Chris Osborne posted a comment to an earlier entry drawing our attention to a MapTube project mapping crime in London. This deserves a fuller article as it demonstrates a number of interesting points.
1. MapTube itself is worth a mention. This initiative from UCL’s Centre for Advanced Spatial Analysis (CASA) is a great demonstrator of the power of map-based information. There is a mass of interesting information and tools behind MapTube with the GeoVue project of particular interest. The GMapCreator software that has been created as part of this is useful for Google Maps mashers.
2. Privacy has come up as an issue for the Power of Information agenda. We have set ourselves the task of only dealing with data that is not personal. In most cases the distinction is clear, but there are areas such as crime mapping where there is some uncertainty about whether publishing detailed information would have implications in terms of data protection law. The point to consider is the extent to which individuals, especially victims, can be identified when details of individual crime incidents are shown. This quote from the Data Protection Act 1998 tells us when data has to be regarded as personal:
“personal data” means data which relate to a living individual who can be identified—
(a) from those data, or
(b) from those data and other information which is in the possession of, or is likely to come into the possession of, the data controller,
The issue for some uses of apparently anonymous public data is in this second clause, i.e. does it relate to a real person when the data is combined with other information. The quantity of data now available online and the very power of Web 2.0 technologies makes it increasingly likely that data can be linked up to identify an individual.
The MapTube crime map links through pins to published newspaper articles which name individual crime victims. In the cases shown on the map, the victims are tragically deceased and therefore outside the specific definition of personal data, but this does provide a graphic illustration of the general phenomenon of linkage of crimes to victims that is worrying the regulators.
Richard Allan, Task Force Chair
5 responses to “MapTube, Crime and Privacy”
Steve Feldman has made an excellent point at http://feeds.feedburner.com/~r/Giscussions/~3/343302081/pinpointing-crme.html – that some (full) postcodes identify a place much more precisely than others. (Typically a full postcode identifies about 15 properties, but it may be fewer, or more.)
It’s certainly one to chew over; perhaps the solution might be that crimes are mapped by semi-full postcode – eg SW1 3E-, leaving off the final identifier.
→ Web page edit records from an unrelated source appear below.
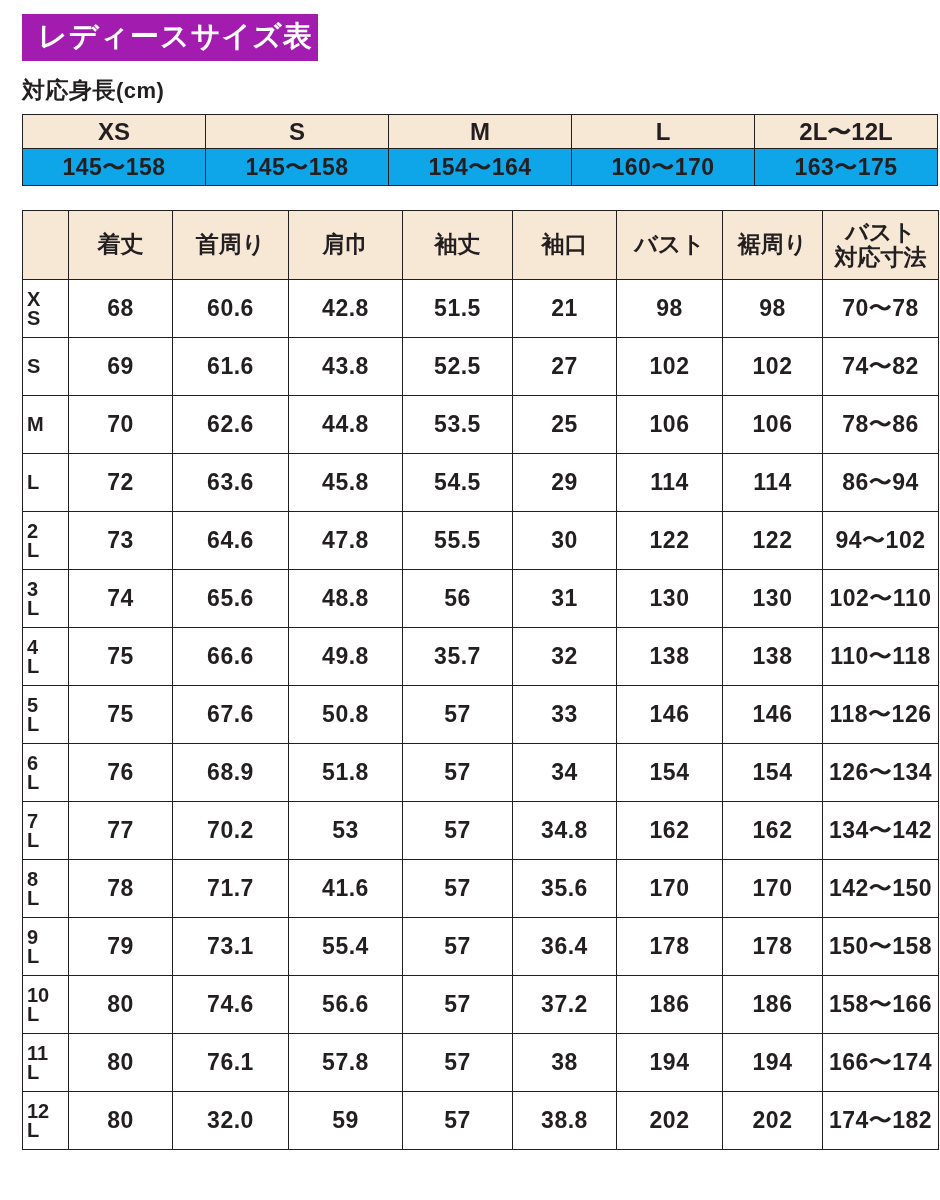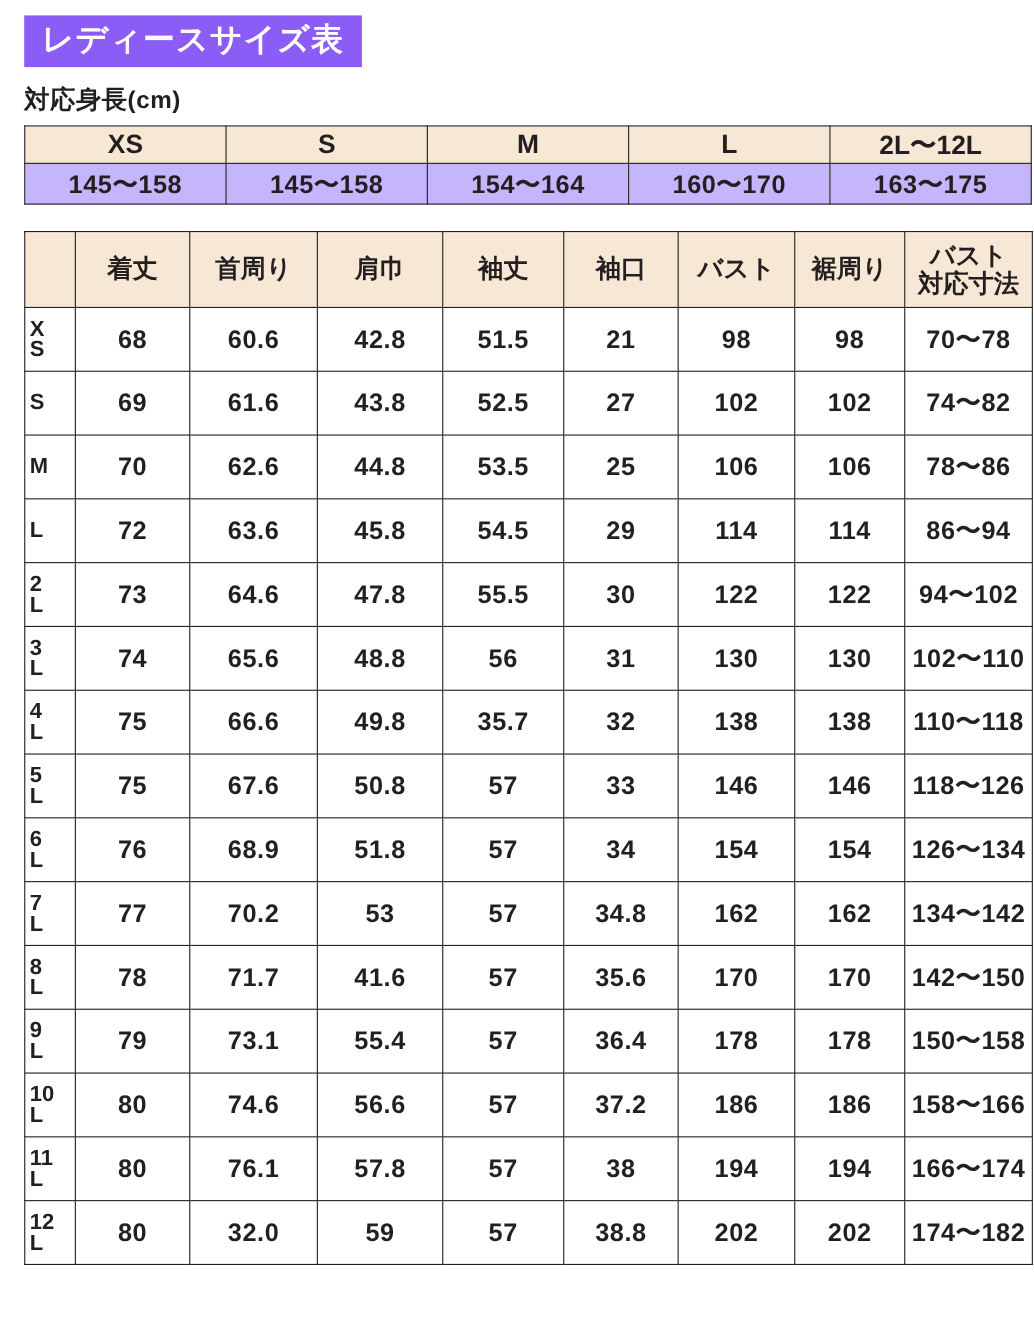--- a/index.html
+++ b/index.html
@@ -25,12 +25,12 @@
   
   .title-banner {
     display: inline-block;
-    background: #8b5cf6;
+    background: #a21caf;
     color: #ffffff;
     font-size: 29px;
     font-weight: bold;
     letter-spacing: 1px;
-    padding: 8px 16px 10px 16px;
+    padding: 8px 5px 10px 16px;
     line-height: 1.0;
     margin-left: 10px;
   }

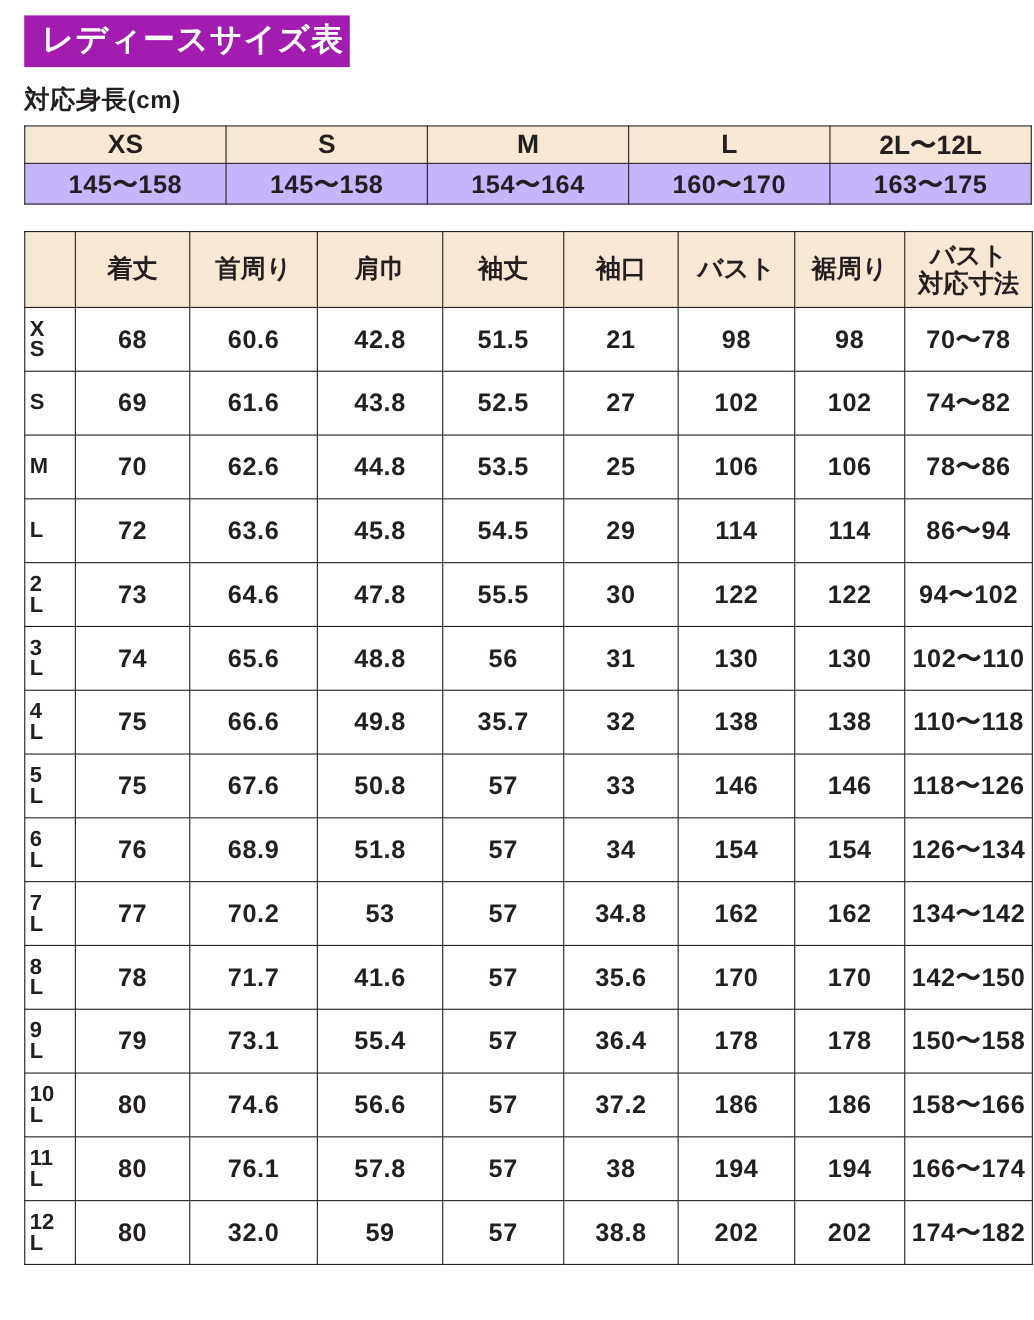--- a/index.html
+++ b/index.html
@@ -72,7 +72,7 @@
     font-size: 24px;
   }
   .height-table td {
-    background: #c4b5fd;
+    background: #0ea5e9;
     height: 36px;
     font-size: 23px;
     letter-spacing: 0.5px;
In the case of murders, though, that does cross over to a situation where it’s not “personal” information any more. But… what if you had a murder and a wounding in the same place?
That’s the catch with freedom of data, though. Your quote from the DPA talks about ‘information which is in the possession of, or is likely to come into the possession of’. It doesn’t say ‘could potentially come into the possession of’.
The more data gets put out there, officially or otherwise, the more could potentially be accessed by the data controller. The word ‘likely’ seems to come from an age when things had to be provided, person to person, on floppy disk. Those days are long gone.
I’m looking forward to someone ruling on whether crime mapping is actually feasible in the current legal context.
(PS: The BBC’s Mark Easton made an interesting point re murder data earlier in the week; it’s the only figure where you can be pretty certain the crime will be reported. Any other measure faces allegations of under-reporting. Fair point, I thought.)
There is significant breathing room when it comes to releasing crime data.
1. There is no need for publicly released data to be high resolution; knowing that the crime occurred on a street or neighbourhood is more than adequate for public knowledge.
2. Linking an individual crime to an individual will be extremely difficult unless it is a significant crime that attracts media attention. Everybody knows if there is a murder down the street, however most minor crimes are unknown unless your neighbours chose to share the information with you.
3. Having worked with police data I can tell you that there are no common standards for recording location. Geocoding is sketchy at best.
4. Everyblock.org have been displaying US crime data by block resolution for years without complaint.
The issues of geocoding like postcodes being too granular and revealing identifiable information is not new, will not go away…but there are ways around it. While I was at University I picked up some extra cash developing a sales analysis tool for a pharmaceutical company. They knew what/where they spent money on sales and marketing, and were provided with information back on sales of their products. However, because of ethical rules they were not allowed to know the sales from an individual pharmacy. A postcode segment could include 10 pharmacies or just one, so they came up with the idea of ‘bricks’, which were units that included one or more postcode. That meant you could mask it where it was too granular, without making it stupidly blunt in more dense urban areas. Algorithmically, this would not be hard to do for any kind of geocode data. For example on crime data, you could set a household/business per postcode threshold, and if it fell below that it was combined with an adjacent one. Then when doing a search you match the postcode agains the ‘brick’ (or whatever) and return data based on that. As long as you can define an unacceptable level of granularity based on available and processable data, you could design this up front into any data interface quite easily. Retrofitting it would be a blighter though!